Chris Urmson, the chief technology officer of Google’s self-driving car project, left earlier this month, alongside two other veteran engineers.

The departure is significant, Urmson was the last of the three primary engineers (excluding Google co-founder Sergey Brin) in the self-driving division that came from Stanford’s Stanley vehicle in 2005.

See Also: Get ready for a thermonuclear autonomous ride-hailing war

Sebastian Thrun and Anthony Levandowski, the two other notable faces, left in 2013 and 2014 to start Udacity and Otto, respectively.

Losing the talent that started the project is a natural transition in Silicon Valley, most of the original engineers at Facebook, Twitter, and PayPal moved on after a few years. But a natural transition is not always healthy for the company, and in Google’s case, the lack of key faces in the self-driving car division could lead to a colossal waste of time and money.

New Competitors Emerge

The self-driving market is heating up, Ford recently announced a Level 4 autonomous vehicle without a steering wheel or pedals will be available in 2021; BMW made a similar announcement a few months before.

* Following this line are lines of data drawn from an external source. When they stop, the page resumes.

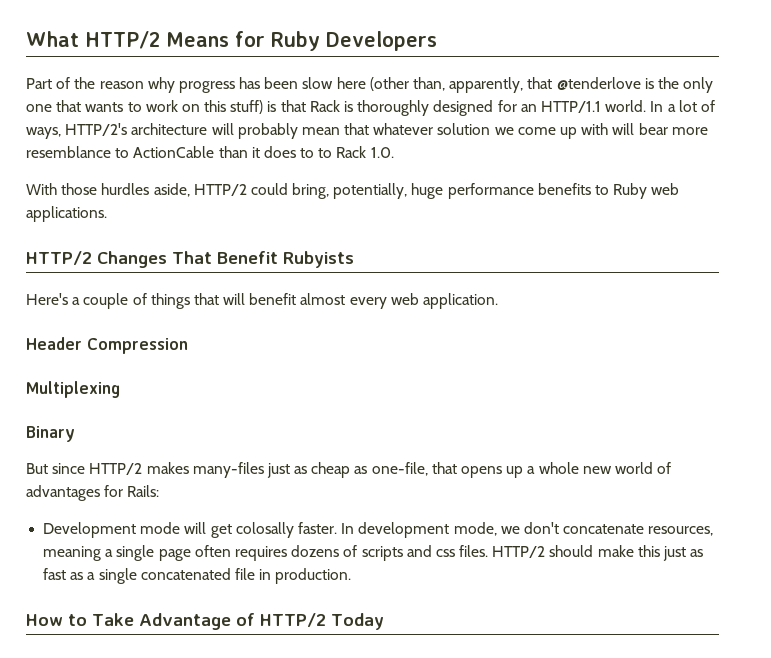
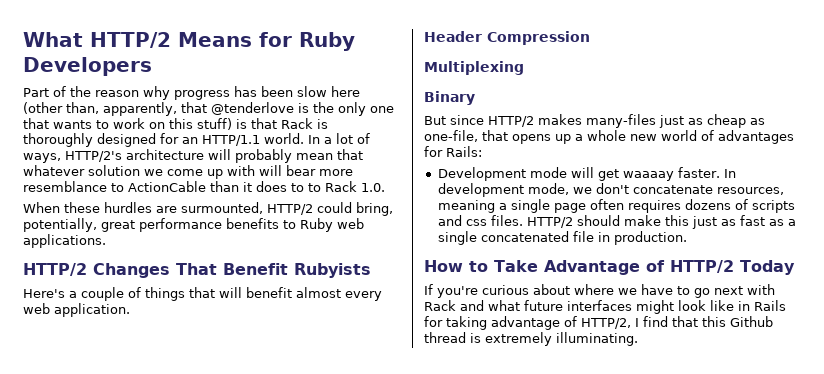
- With those hurdles aside, HTTP/2 could bring, potentially, huge performance benefits to Ruby web applications.
+ When these hurdles are surmounted, HTTP/2 could bring, potentially, great performance benefits to Ruby web applications.
- Development mode will get colosally faster.
+ Development mode will get waaaay faster.
+ If you're curious about where we have to go next with Rack and what future interfaces might look like in Rails for taking advantage of HTTP/2, I find that this Github thread is extremely illuminating.

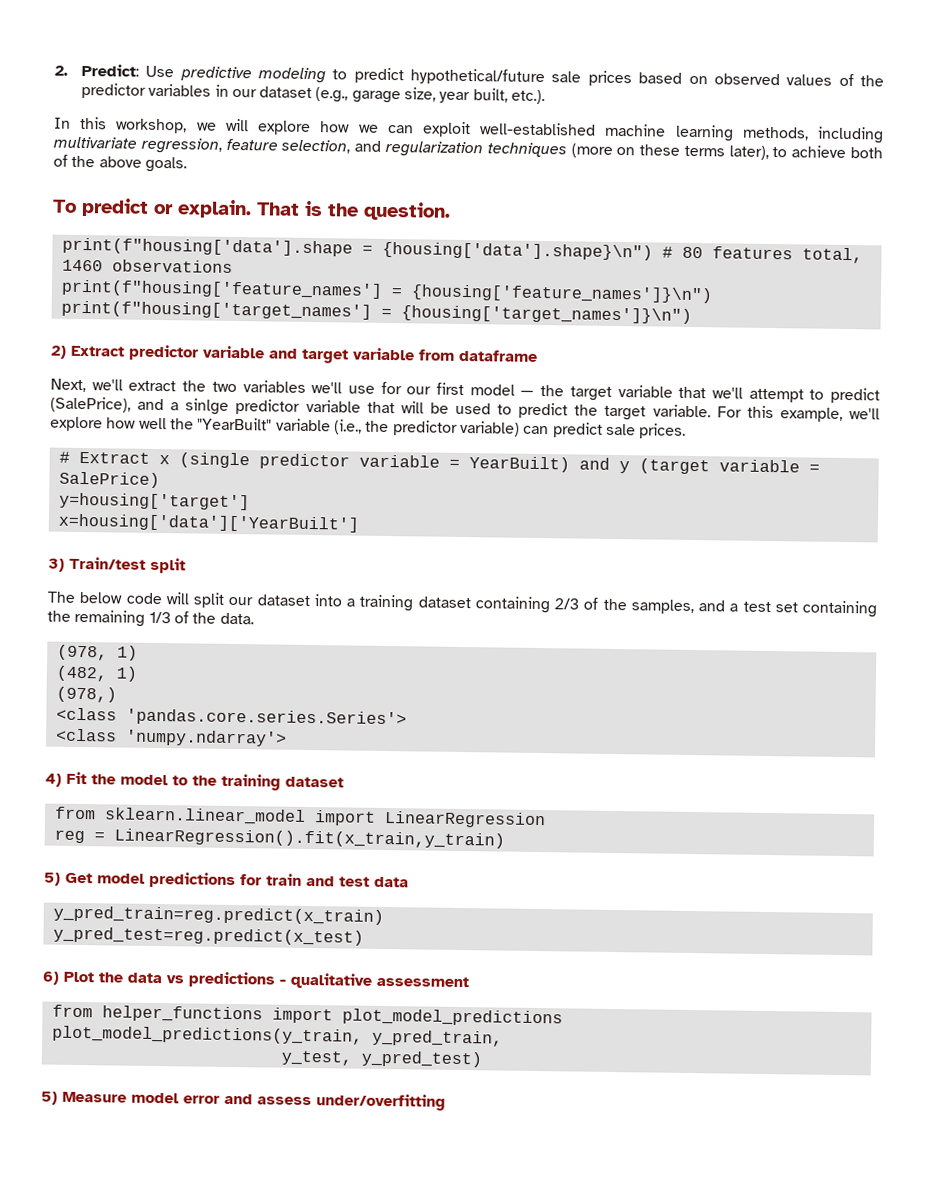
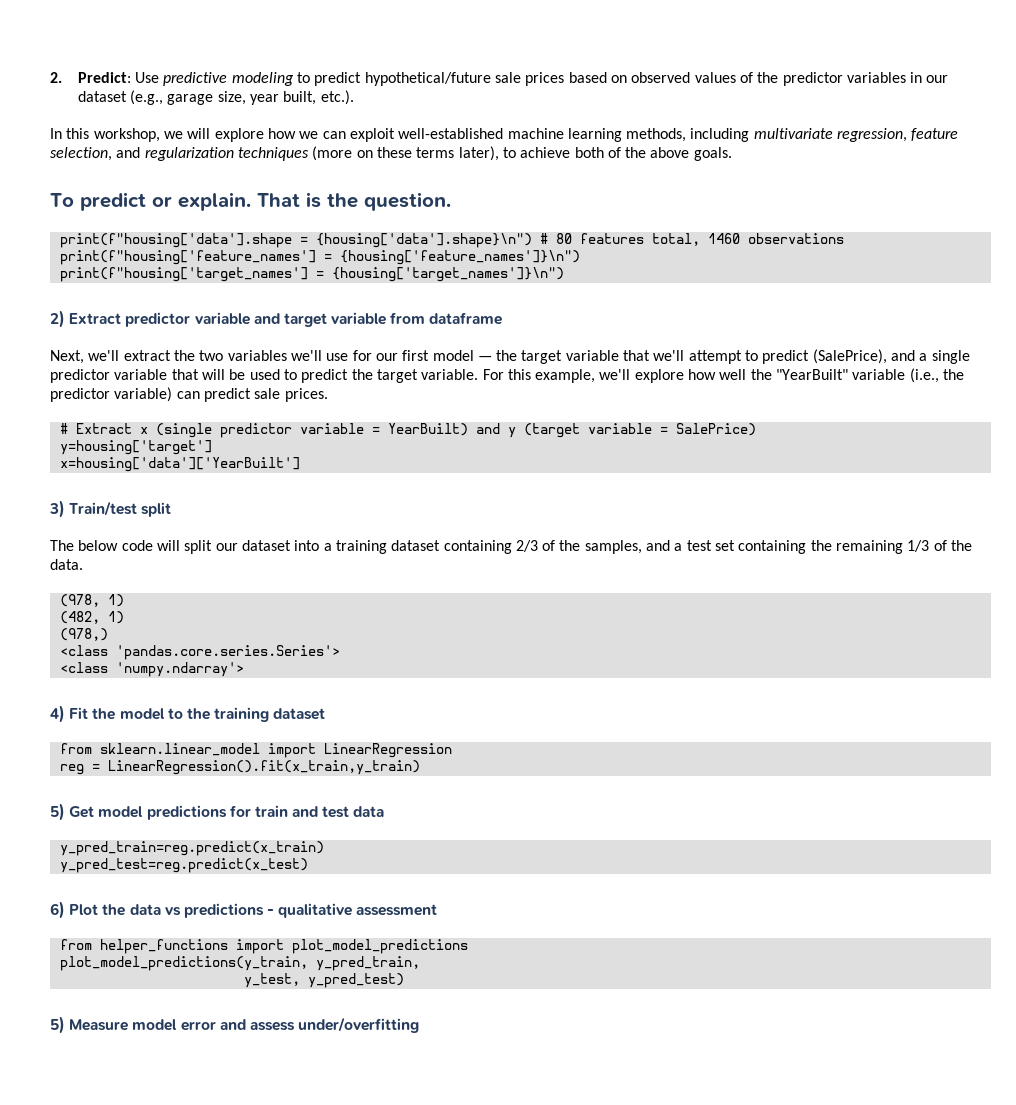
- Next, we'll extract the two variables we'll use for our first model — the target variable that we'll attempt to predict (SalePrice), and a sinlge predictor variable that will be used to predict the target variable.
+ Next, we'll extract the two variables we'll use for our first model — the target variable that we'll attempt to predict (SalePrice), and a single predictor variable that will be used to predict the target variable.

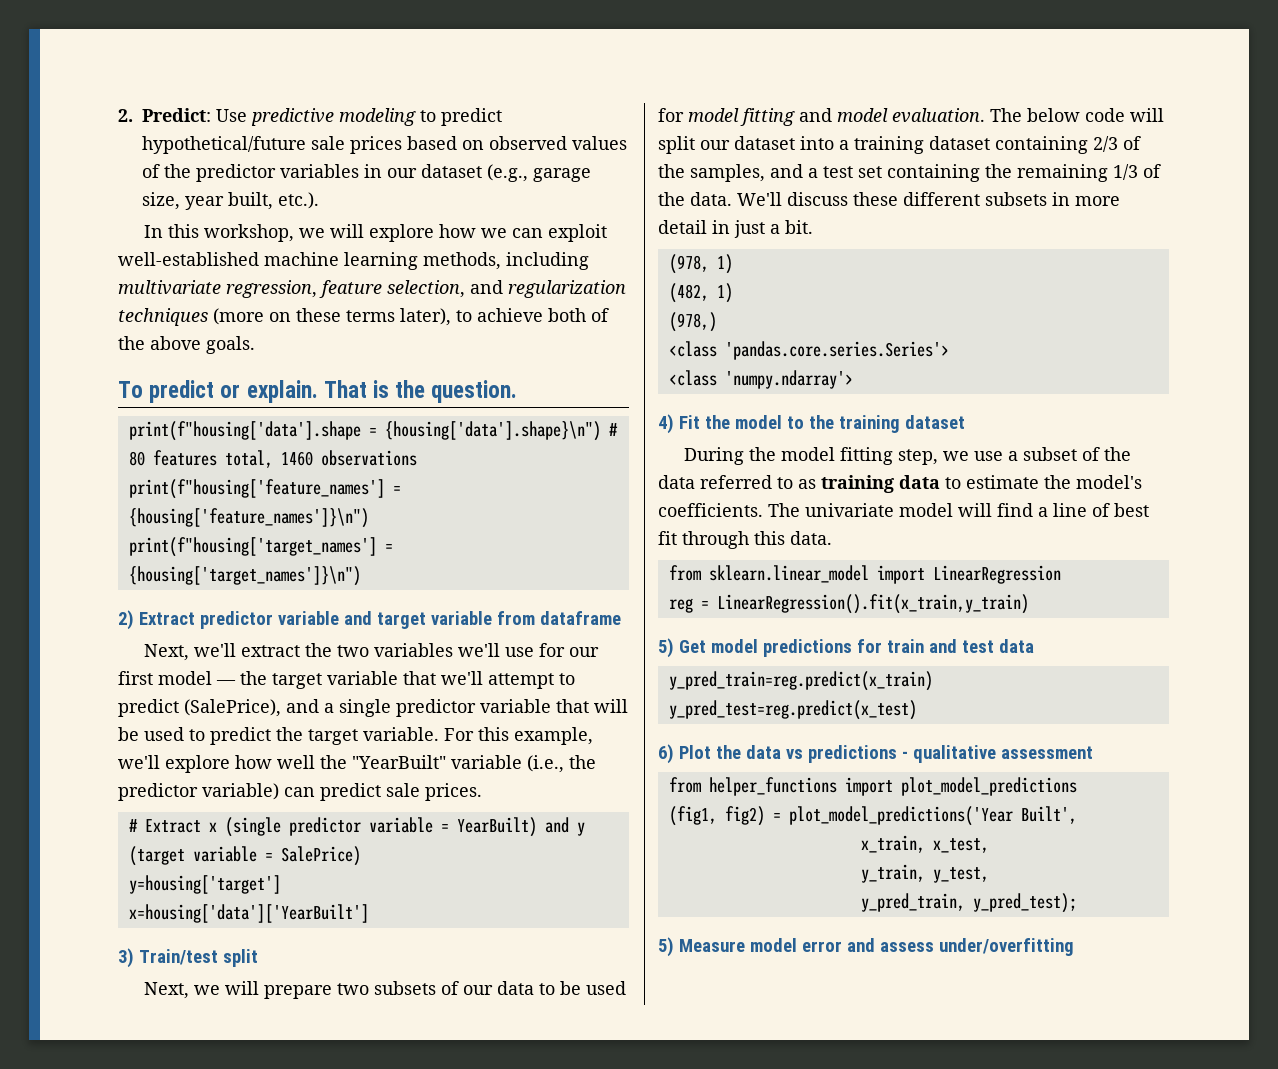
+ Next, we will prepare two subsets of our data to be used for model fitting and model evaluation.
+ We'll discuss these different subsets in more detail in just a bit.
+ During the model fitting step, we use a subset of the data referred to as training data to estimate the model's coefficients. The univariate model will find a line of best fit through this data.
- plot_model_predictions(y_train, y_pred_train,
- y_test, y_pred_test)
+ (fig1, fig2) = plot_model_predictions('Year Built',
+ x_train, x_test,
+ y_train, y_test,
+ y_pred_train, y_pred_test);

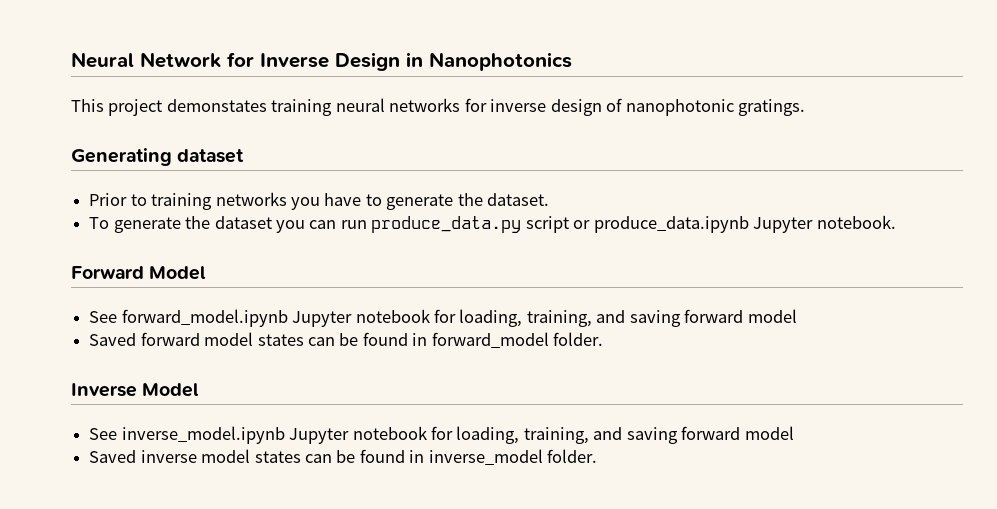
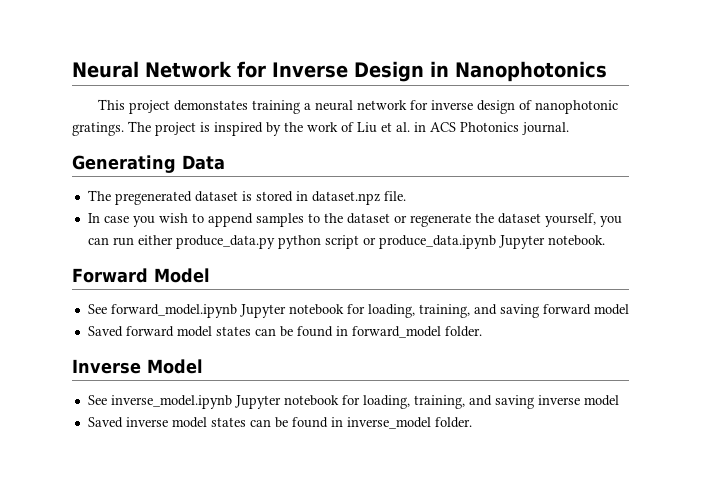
- This project demonstates training neural networks for inverse design of nanophotonic gratings.
- Generating dataset
- Prior to training networks you have to generate the dataset.
- To generate the dataset you can run produce_data.py script or produce_data.ipynb Jupyter notebook.
+ This project demonstates training a neural network for inverse design of nanophotonic gratings. The project is inspired by the work of Liu et al. in ACS Photonics journal.
+ Generating Data
+ The pregenerated dataset is stored in dataset.npz file.
+ In case you wish to append samples to the dataset or regenerate the dataset yourself, you can run either produce_data.py python script or produce_data.ipynb Jupyter notebook.
- See inverse_model.ipynb Jupyter notebook for loading, training, and saving forward model
+ See inverse_model.ipynb Jupyter notebook for loading, training, and saving inverse model

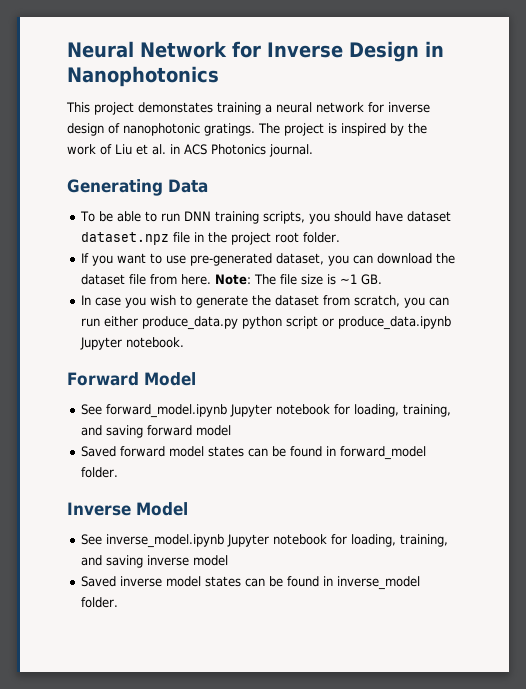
- The pregenerated dataset is stored in dataset.npz file.
+ To be able to run DNN training scripts, you should have dataset dataset.npz file in the project root folder.
+ If you want to use pre-generated dataset, you can download the dataset file from here. Note: The file size is ~1 GB.
- In case you wish to append samples to the dataset or regenerate the dataset yourself, you can run either produce_data.py python script or produce_data.ipynb Jupyter notebook.
+ In case you wish to generate the dataset from scratch, you can run either produce_data.py python script or produce_data.ipynb Jupyter notebook.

General Motors acquired Cruise Automation for $600 million and spent $500 million for a chunk of Lyft. Tesla announced 100 million miles travelled on AutoPilot earlier in the year, trumping Google’s three million miles completed by its self-driving cars.

If that wasn’t enough for Google to worry about, Uber, the ride-hailing giant, plans to add self-driving Volvo SUVs to its fleet this month.

No large automaker has signalled interest in Google’s self-driving system, which could be disastrous for the search giant. Urmson, before leaving, was looking for partnerships with GM, Ford, and other major autos.

Without partnerships, Google will have to manufacture its own vehicles or work with a smaller automaker, like Fiat or Volvo. From there, it could sell the cars or compete in the ride-hailing market with Uber.

Both options don’t sound enticing, from our projections, there will be less car ownership in 2020 and self-driving cars will cost more to manufacture than current automobiles. It will also be incredibly hard for Google to beat Uber in the ride-hailing market.

What looked like a firm grip on the self-driving market has slowly eroded into a questionable future for the search giant. The self-driving division is valued at $10 billion, but costs from R&D have worried investors and Google management. That may even lead to the sale of the division, if Google does not see a viable future market for its self-driving cars.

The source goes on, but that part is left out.